### [Work request]
Down to the last line, print the entries below exactly, and keep every picture out of the copy.

### [Excerpts from a dataset]
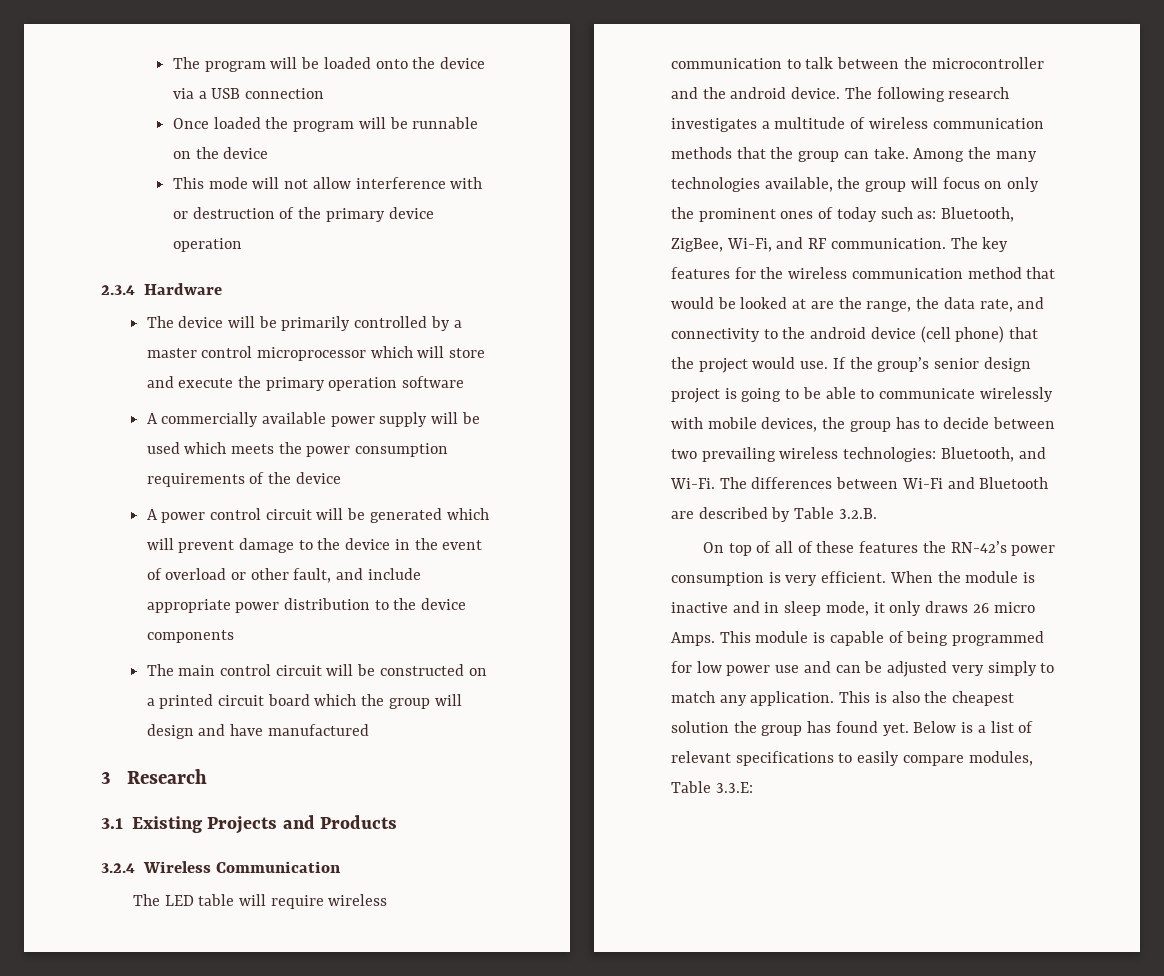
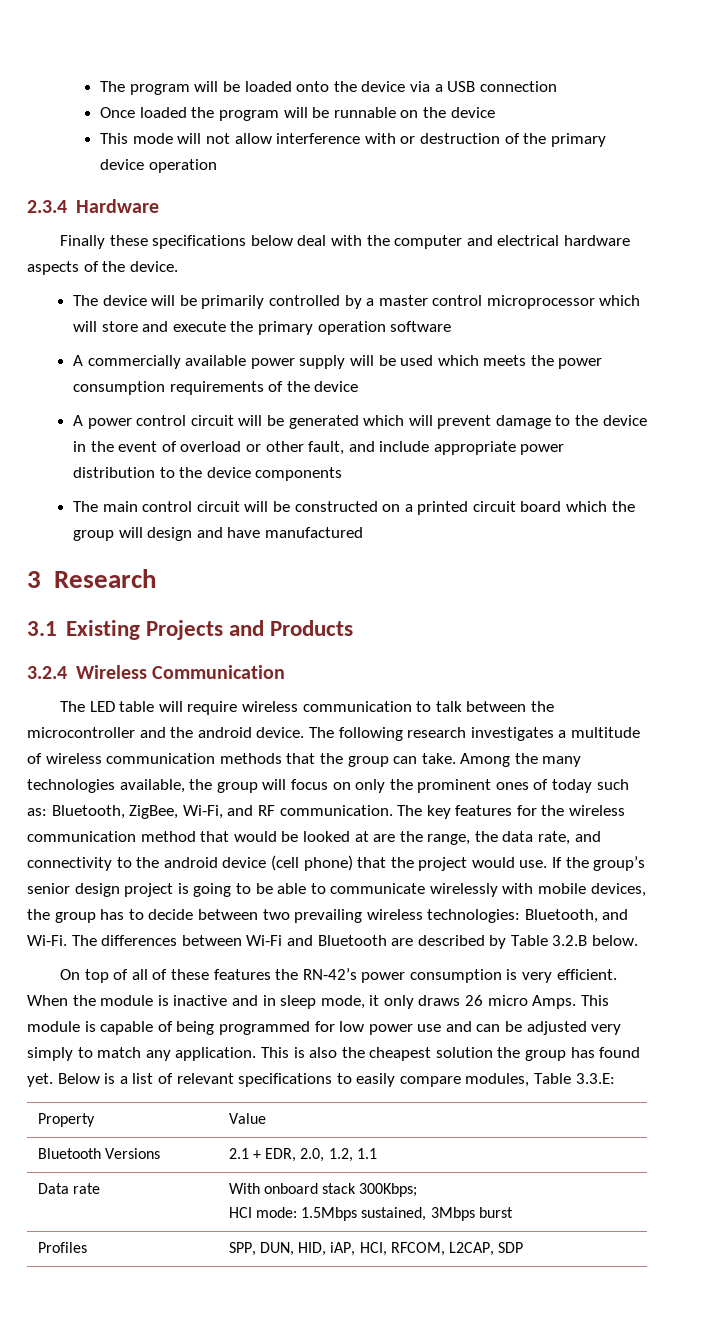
+ Finally these specifications below deal with the computer and electrical hardware aspects of the device.
- The differences between Wi-Fi and Bluetooth are described by Table 3.2.B.
+ The differences between Wi-Fi and Bluetooth are described by Table 3.2.B below.
+ Property | Value
+ Bluetooth Versions | 2.1 + EDR, 2.0, 1.2, 1.1
+ Data rate | With onboard stack 300Kbps;
+ HCI mode: 1.5Mbps sustained, 3Mbps burst
+ Profiles | SPP, DUN, HID, iAP, HCI, RFCOM, L2CAP, SDP

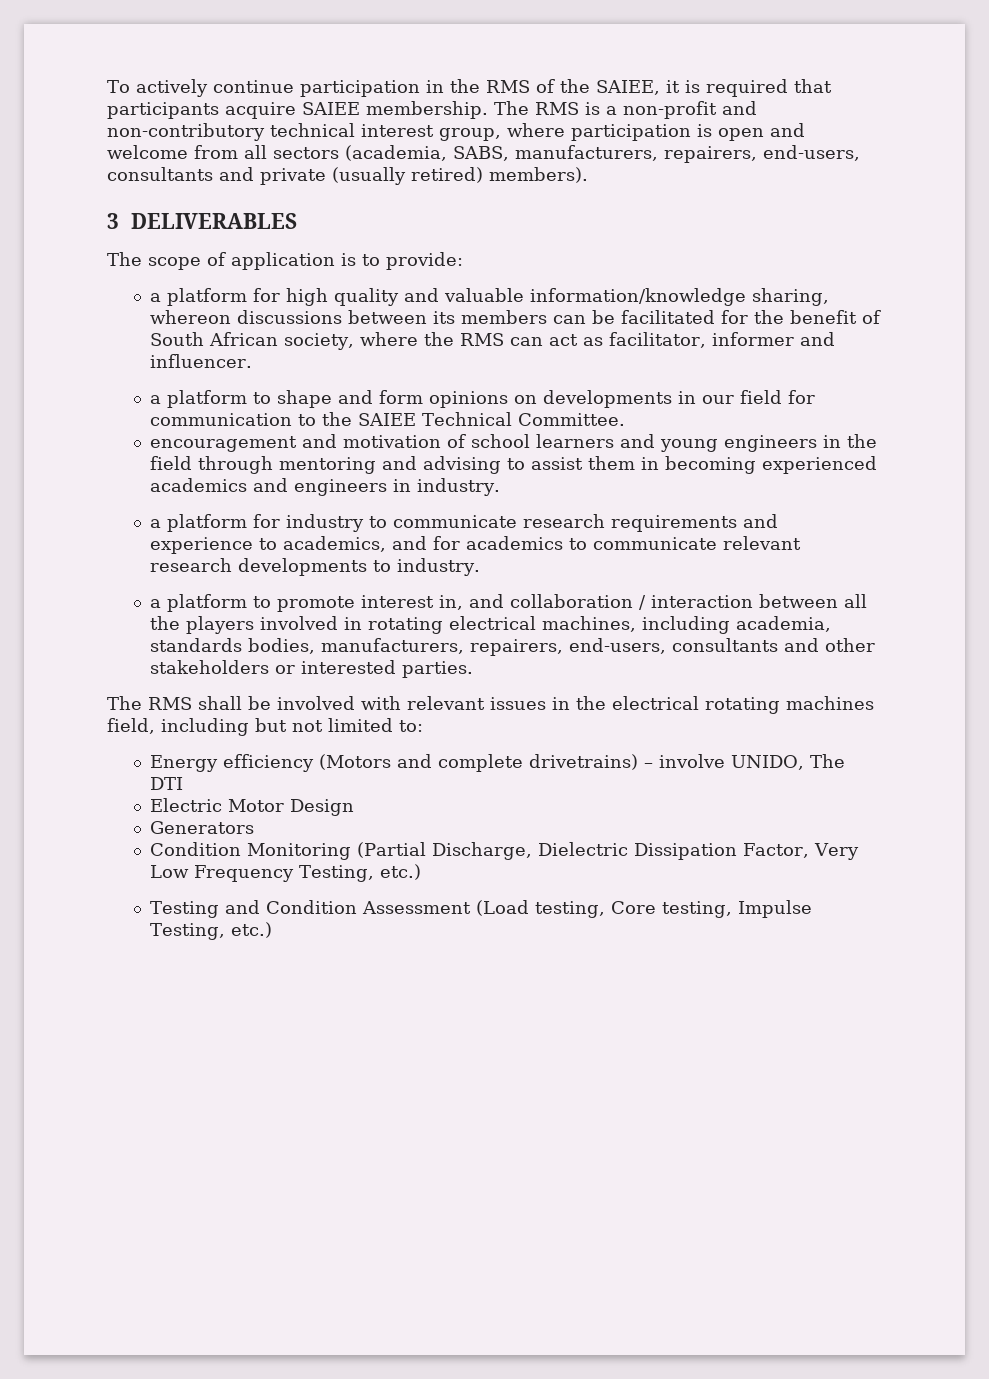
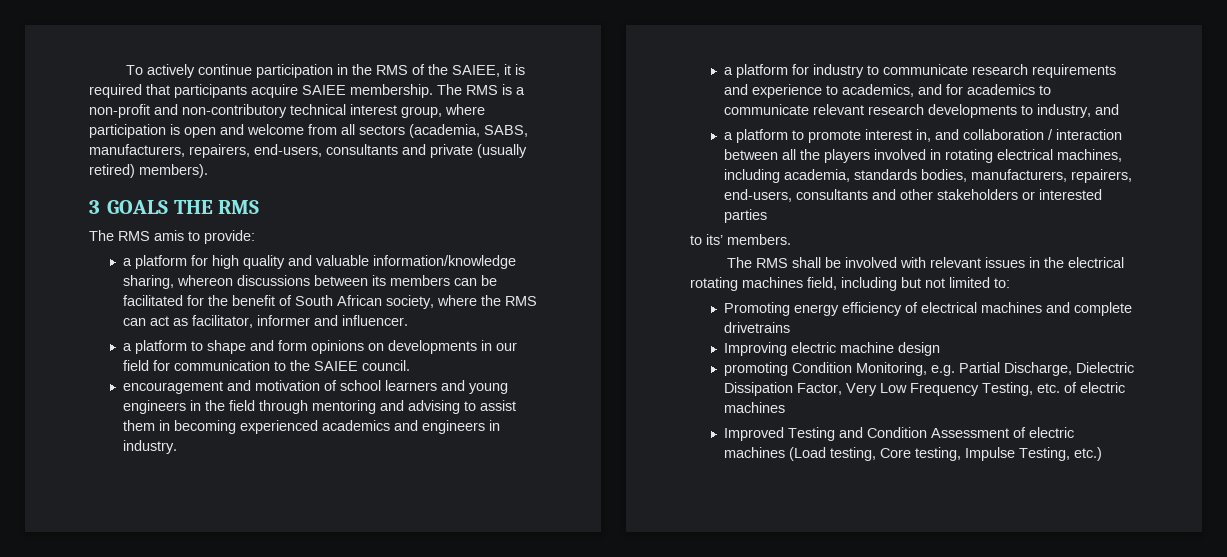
- 3 DELIVERABLES
- The scope of application is to provide:
+ 3 GOALS THE RMS
+ The RMS amis to provide:
- a platform to shape and form opinions on developments in our field for communication to the SAIEE Technical Committee.
+ a platform to shape and form opinions on developments in our field for communication to the SAIEE council.
- a platform for industry to communicate research requirements and experience to academics, and for academics to communicate relevant research developments to industry.
+ a platform for industry to communicate research requirements and experience to academics, and for academics to communicate relevant research developments to industry, and
- a platform to promote interest in, and collaboration / interaction between all the players involved in rotating electrical machines, including academia, standards bodies, manufacturers, repairers, end-users, consultants and other stakeholders or interested parties.
+ a platform to promote interest in, and collaboration / interaction between all the players involved in rotating electrical machines, including academia, standards bodies, manufacturers, repairers, end-users, consultants and other stakeholders or interested parties
+ to its’ members.
- Energy efficiency (Motors and complete drivetrains) – involve UNIDO, The DTI
- Electric Motor Design
- Generators
- Condition Monitoring (Partial Discharge, Dielectric Dissipation Factor, Very Low Frequency Testing, etc.)
- Testing and Condition Assessment (Load testing, Core testing, Impulse Testing, etc.)
+ Promoting energy efficiency of electrical machines and complete drivetrains
+ Improving electric machine design
+ promoting Condition Monitoring, e.g. Partial Discharge, Dielectric Dissipation Factor, Very Low Frequency Testing, etc. of electric machines
+ Improved Testing and Condition Assessment of electric machines (Load testing, Core testing, Impulse Testing, etc.)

### [Response to this task]
+ Finally these specifications below deal with the computer and electrical hardware aspects of the device.
- The differences between Wi-Fi and Bluetooth are described by Table 3.2.B.
+ The differences between Wi-Fi and Bluetooth are described by Table 3.2.B below.
+ Property | Value
+ Bluetooth Versions | 2.1 + EDR, 2.0, 1.2, 1.1
+ Data rate | With onboard stack 300Kbps;
+ HCI mode: 1.5Mbps sustained, 3Mbps burst
+ Profiles | SPP, DUN, HID, iAP, HCI, RFCOM, L2CAP, SDP

- 3 DELIVERABLES
- The scope of application is to provide:
+ 3 GOALS THE RMS
+ The RMS amis to provide:
- a platform to shape and form opinions on developments in our field for communication to the SAIEE Technical Committee.
+ a platform to shape and form opinions on developments in our field for communication to the SAIEE council.
- a platform for industry to communicate research requirements and experience to academics, and for academics to communicate relevant research developments to industry.
+ a platform for industry to communicate research requirements and experience to academics, and for academics to communicate relevant research developments to industry, and
- a platform to promote interest in, and collaboration / interaction between all the players involved in rotating electrical machines, including academia, standards bodies, manufacturers, repairers, end-users, consultants and other stakeholders or interested parties.
+ a platform to promote interest in, and collaboration / interaction between all the players involved in rotating electrical machines, including academia, standards bodies, manufacturers, repairers, end-users, consultants and other stakeholders or interested parties
+ to its’ members.
- Energy efficiency (Motors and complete drivetrains) – involve UNIDO, The DTI
- Electric Motor Design
- Generators
- Condition Monitoring (Partial Discharge, Dielectric Dissipation Factor, Very Low Frequency Testing, etc.)
- Testing and Condition Assessment (Load testing, Core testing, Impulse Testing, etc.)
+ Promoting energy efficiency of electrical machines and complete drivetrains
+ Improving electric machine design
+ promoting Condition Monitoring, e.g. Partial Discharge, Dielectric Dissipation Factor, Very Low Frequency Testing, etc. of electric machines
+ Improved Testing and Condition Assessment of electric machines (Load testing, Core testing, Impulse Testing, etc.)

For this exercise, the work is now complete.